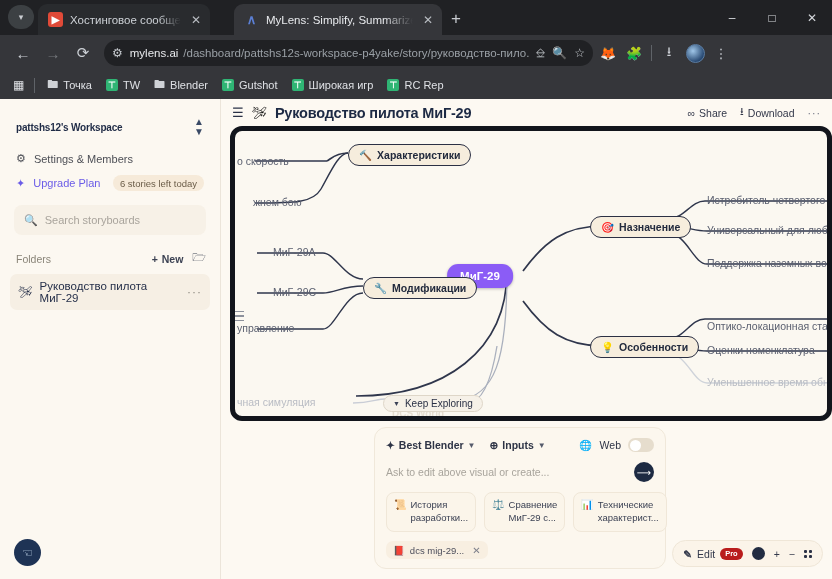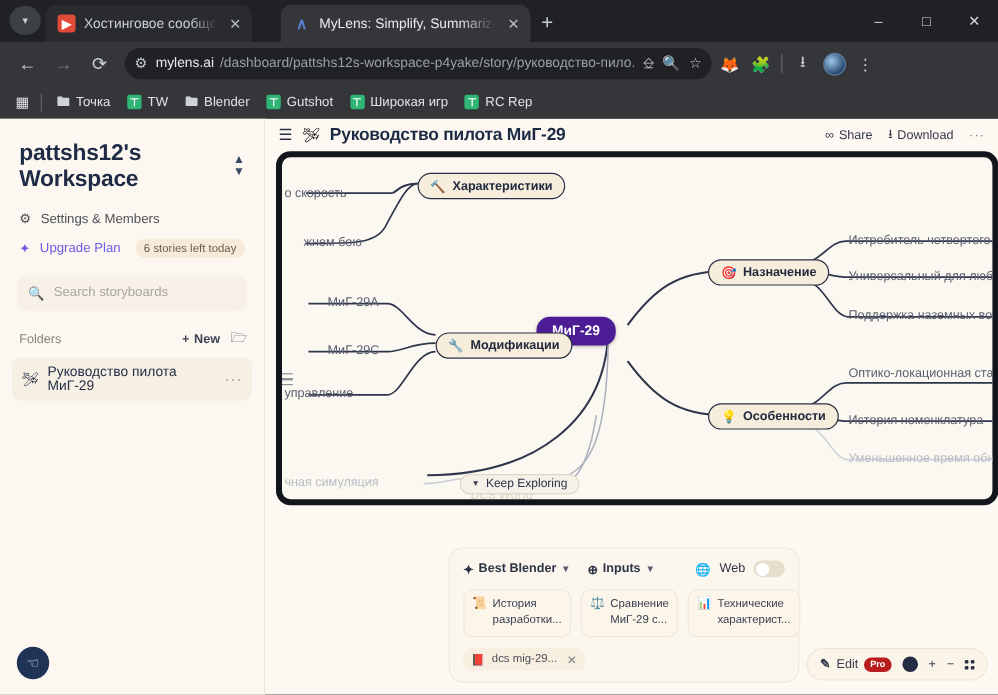"pattshs12's Workspace" .ws-title { font-size: 19px -> 10px }
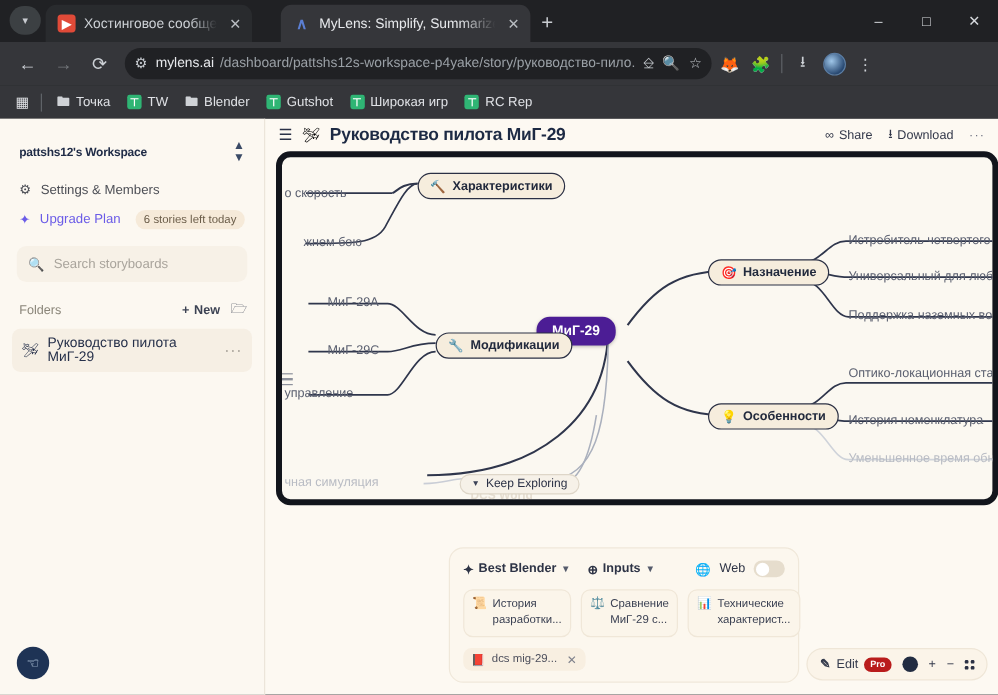"МиГ-29" .node.root { background: #4c1d95 -> #8b5cf6 }
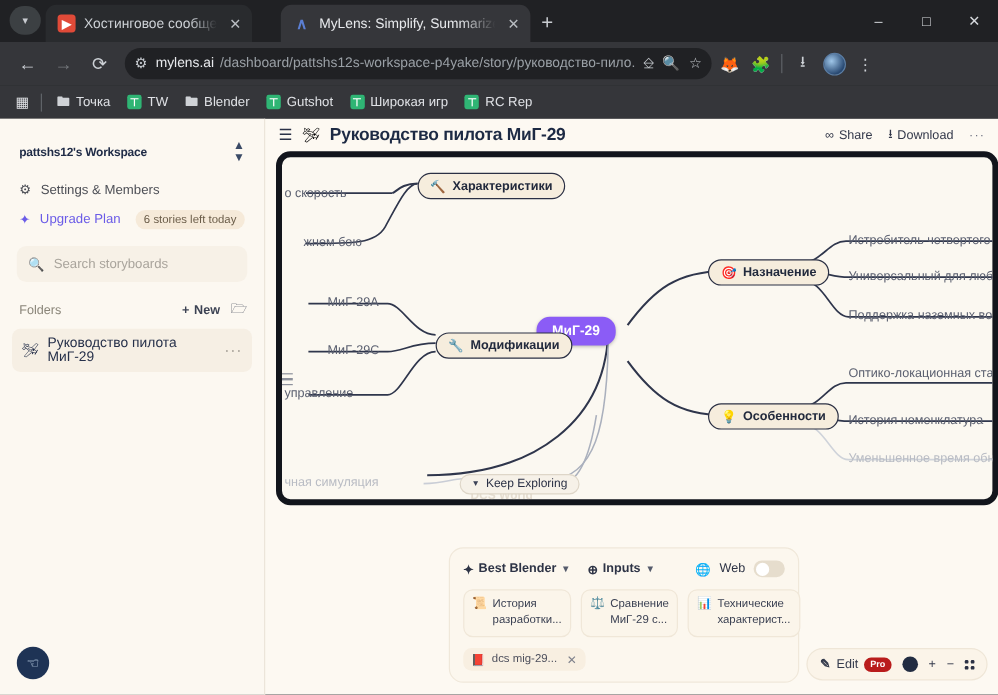"Оптико-локационная ста" div.node { top: 174px -> 189px }
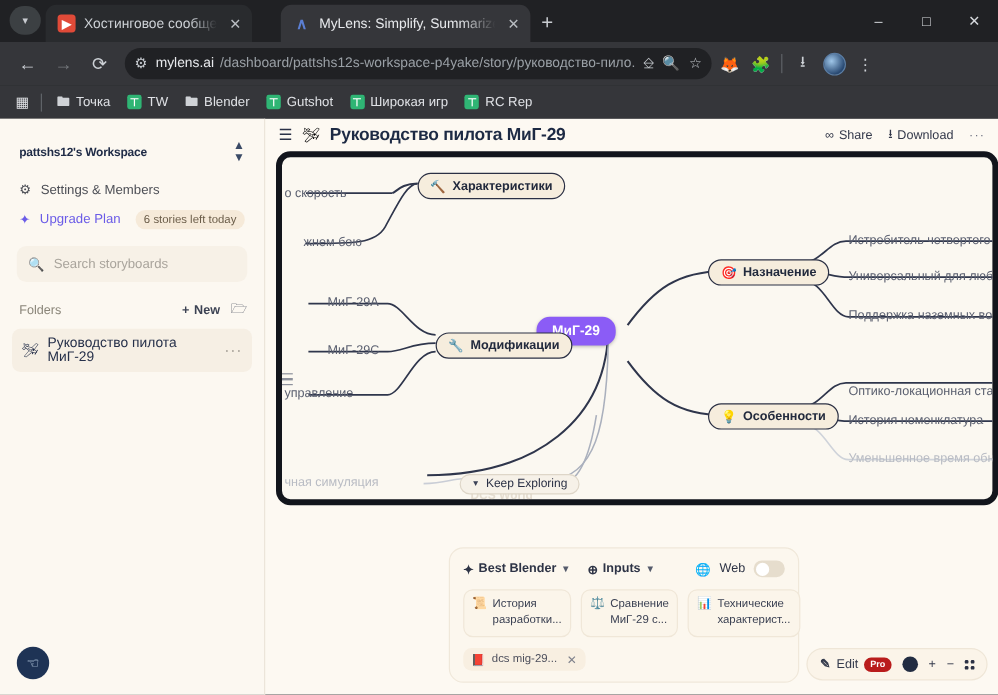"История номенклатура" div.node { text: История -> Оценки }
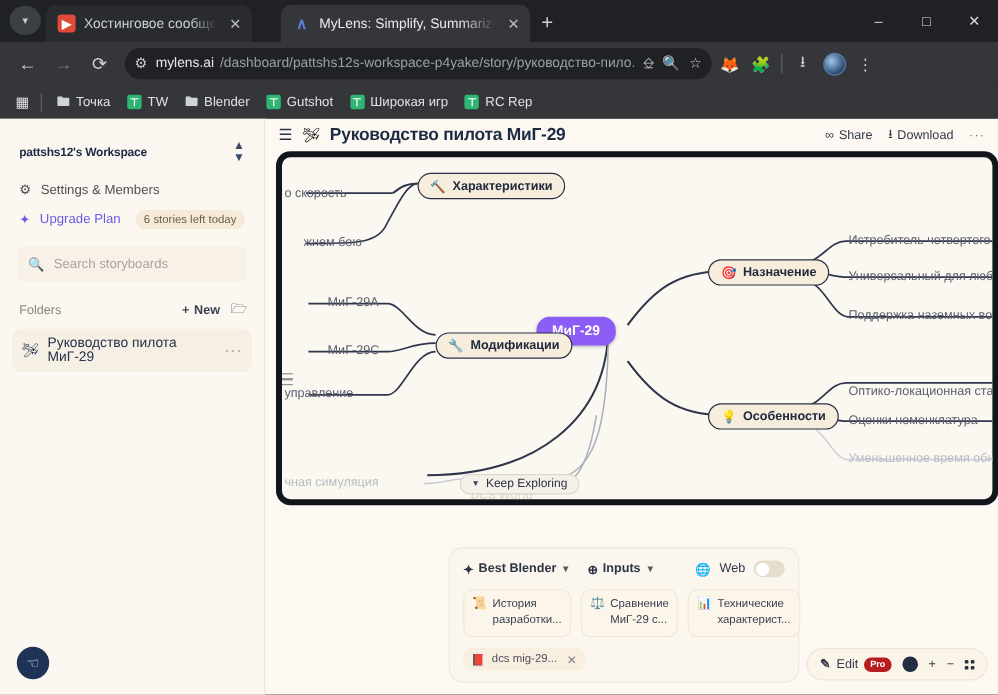"Ask to edit above visual" div.comp-input { html: none -> <div> <span>Ask to edit above visual or create...</span> <span>⟶</span> </div> }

---

### WORK TASK
Once the pictures are removed, copy the listing exactly.

### WRITTEN RESPONSE
"pattshs12's Workspace" .ws-title { font-size: 19px -> 10px }
"МиГ-29" .node.root { background: #4c1d95 -> #8b5cf6 }
"Оптико-локационная ста" div.node { top: 174px -> 189px }
"История номенклатура" div.node { text: История -> Оценки }
"Ask to edit above visual" div.comp-input { html: none -> <div> <span>Ask to edit above visual or create...</span> <span>⟶</span> </div> }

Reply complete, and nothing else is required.